The goal is to reduce greenhouse gas emissions and increase the farm’s resiliency to extreme weather. It all begins with the soil that can actually trap carbon.
Trey Hill of Harborview Farms in Rock Hall, Maryland is helping to lead the way.
“All by accident, it wasn’t intentional,” admits Hill, a fourth generation farmer and self-made environmentalist.
As part of a statewide push in the late 1990s to help preserve the Chesapeake Bay and prevent runoff from local farms, Hill began experimenting with what’s known as cover crops, intended to preserve and enrich the soil.
His farm produces soybeans, corn and wheat for business, but Hill plants a layer of the cover crops, such as rapeseed, cereal rye, and crimson clover on top to keep the soil better intact.
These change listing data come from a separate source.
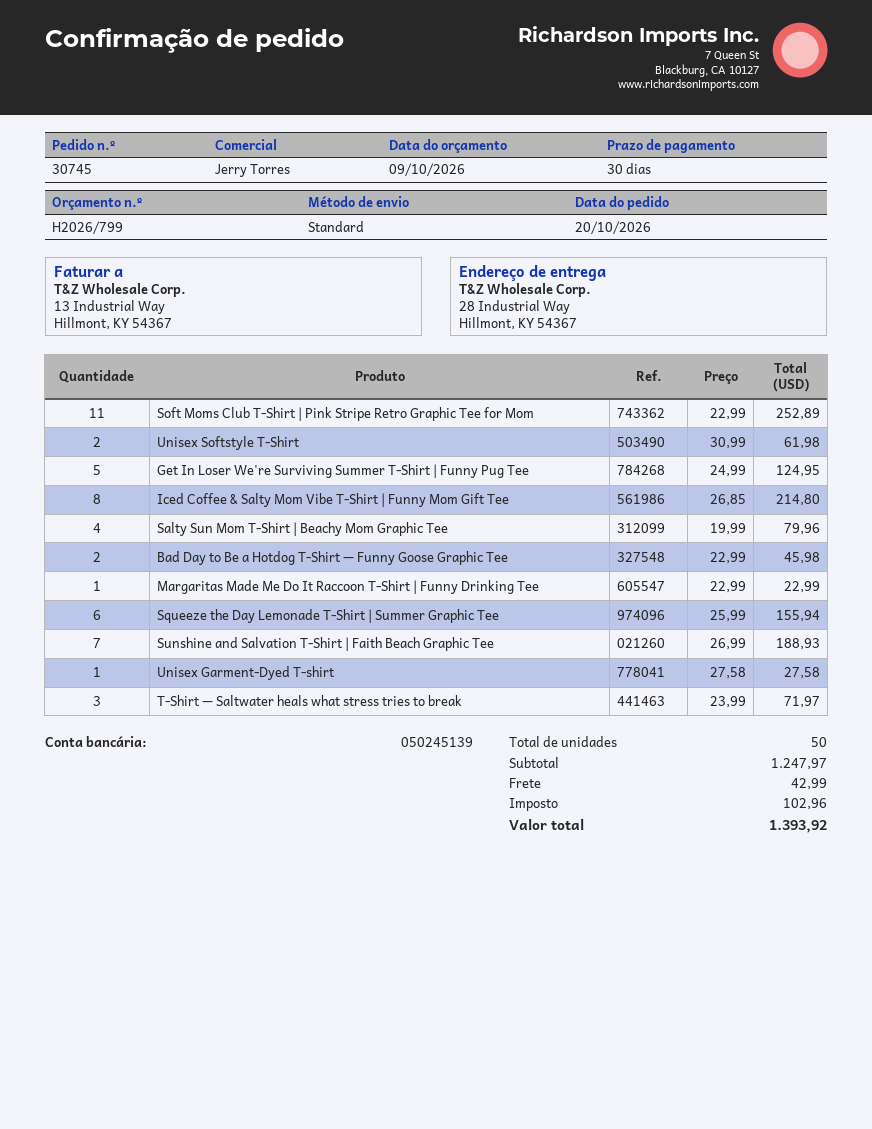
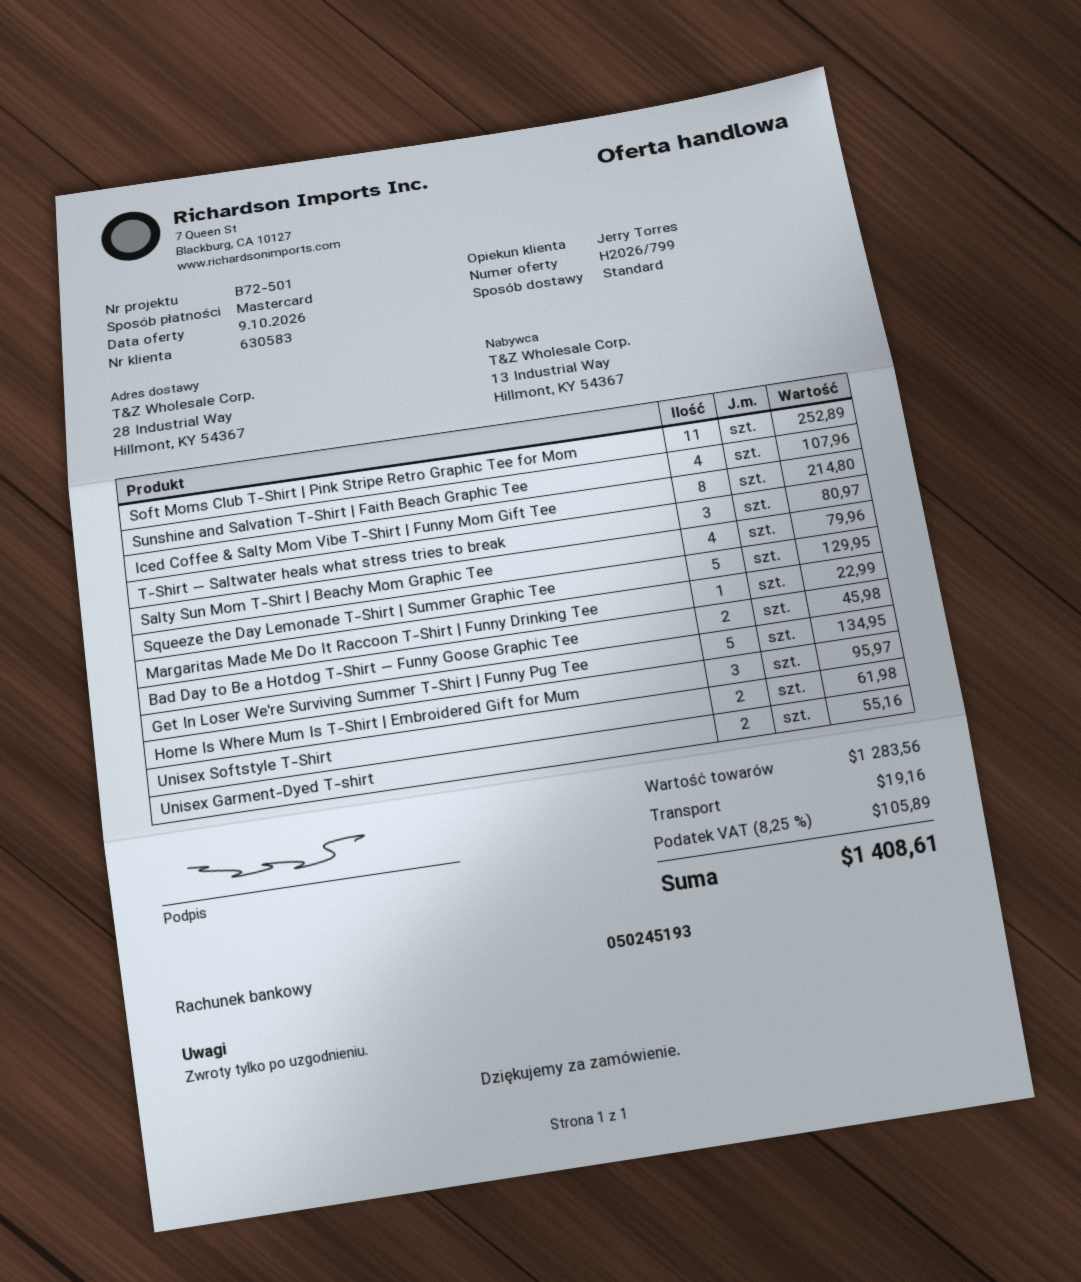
bank account: 050245139 -> 050245193
Get In Loser We're Surviving Summer T-Shirt | Funny Pug Tee: 5 for 124.95 -> 5 for 134.95
Squeeze the Day Lemonade T-Shirt | Summer Graphic Tee: 6 for 155.94 -> 5 for 129.95
Sunshine and Salvation T-Shirt | Faith Beach Graphic Tee: 7 for 188.93 -> 4 for 107.96
Unisex Garment-Dyed T-shirt: 1 for 27.58 -> 2 for 55.16
T-Shirt — Saltwater heals what stress tries to break: 3 for 71.97 -> 3 for 80.97
Home Is Where Mum Is T-Shirt | Embroidered Gift for Mum: none -> 3 for 95.97
subtotal: 1247.97 -> 1283.56
shipping: 42.99 -> 19.16
tax: 102.96 -> 105.89
total: 1393.92 -> 1408.61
It turns out the cover crops can also help fight climate change.
“These plants are sucking up carbon dioxide,” said Ray Weil, a professor of soil science at the University of Maryland.
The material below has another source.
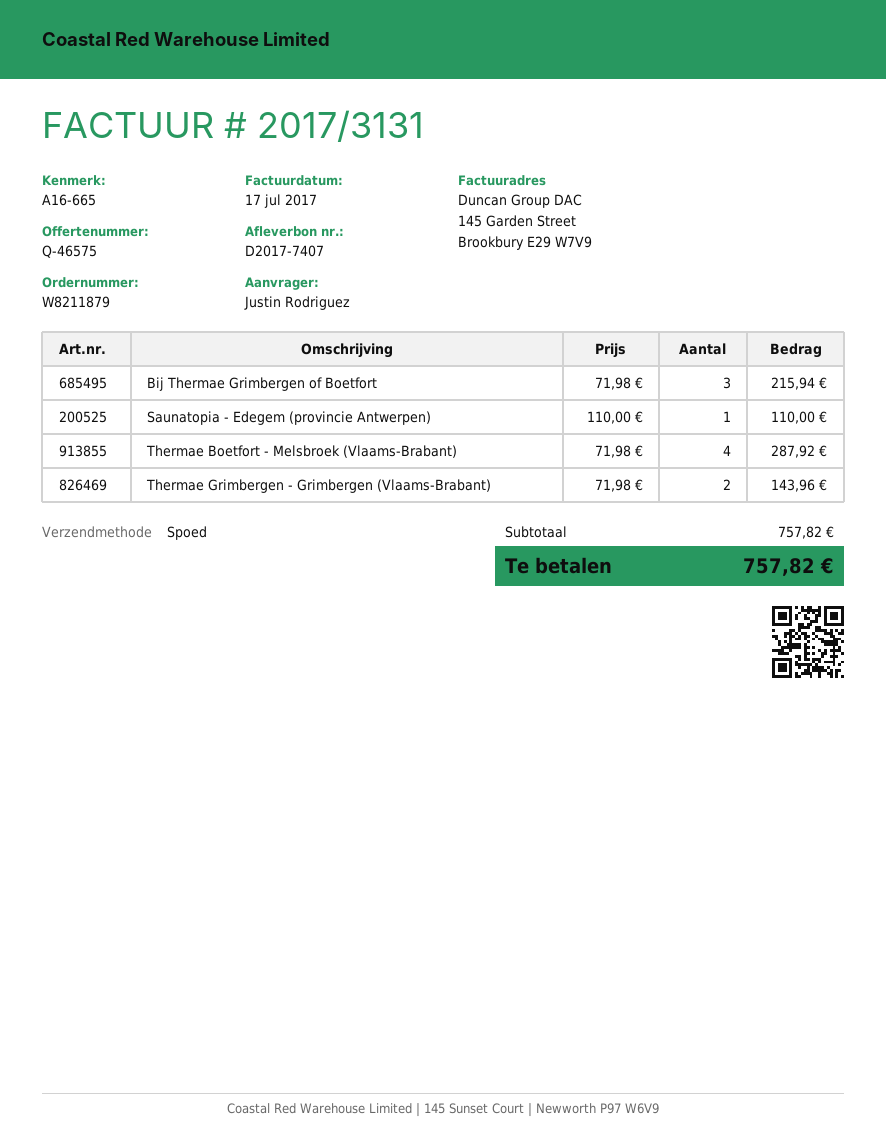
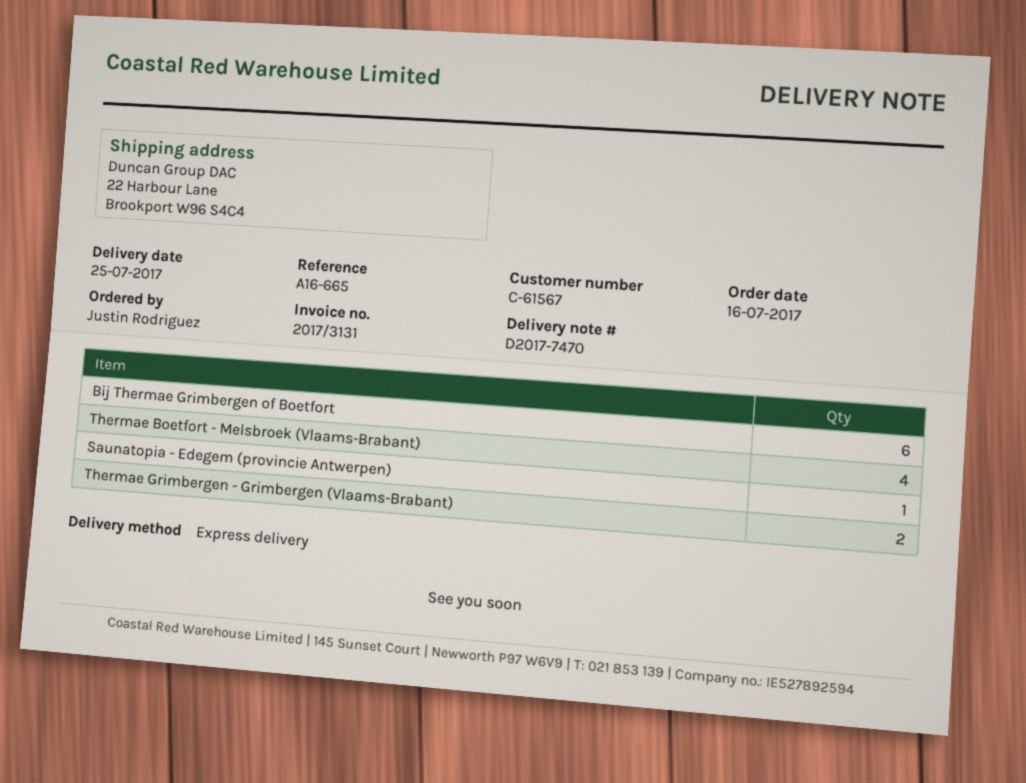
delivery note number: D2017-7407 -> D2017-7470
Bij Thermae Grimbergen of Boetfort: 3 -> 6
“If we can take it out of the air and put it into the soil, everybody wins,” he continued.
Weil works with farmers, researching and promoting climate smart farming techniques. This method does not use traditional tilling, or plowing which churns up the soil.
“If we took all the farmland in North America and Canada and the US and farmed this way, it would make a significant impact on global climate change,” Weil argues.
While estimated impact varies, The Natural Resources Defense Council has calculated that planting cover crops on half of corn and soybean acres in the top 10 agricultural states could sequester more than 19 million metric tons of carbon annually, the equivalent of removing more than 4 million cars from the road.
“Farmland really has the capacity to sequester a lot more carbon,” said Hill. “By doing that we’re making the soil better, we’re building organic matter which makes it better for the next generation of farmers, but we’re also sequestering carbon to counter climate change which will hopefully make the environment a better place as well.”
Hill admits this type of farming isn’t for everyone and can be more challenging. It also requires the use of chemical herbicides to kill or get rid of the cover crop and that makes some uneasy.
However, for Hill the end goal is well worth it, in trying to leave a better environment for his children.
“‘What are you doing for climate change dad,” Hill said recounting a conversation with his daughter. “Well, this is what I’m doing—this is the best what I can do. Given what I know.”
Hill is currently enrolled in a pilot-program with a Seattle-based start-up called Nori, that’s using special technology to track his farm’s carbon removal.
Nori, which is working with several farmers nationwide, aims to create a marketplace that would incentivize and pay farmers to remove carbon.
The group’s co-founder, Christophe Jospe, says interested investors include food companies, airlines and large tech companies.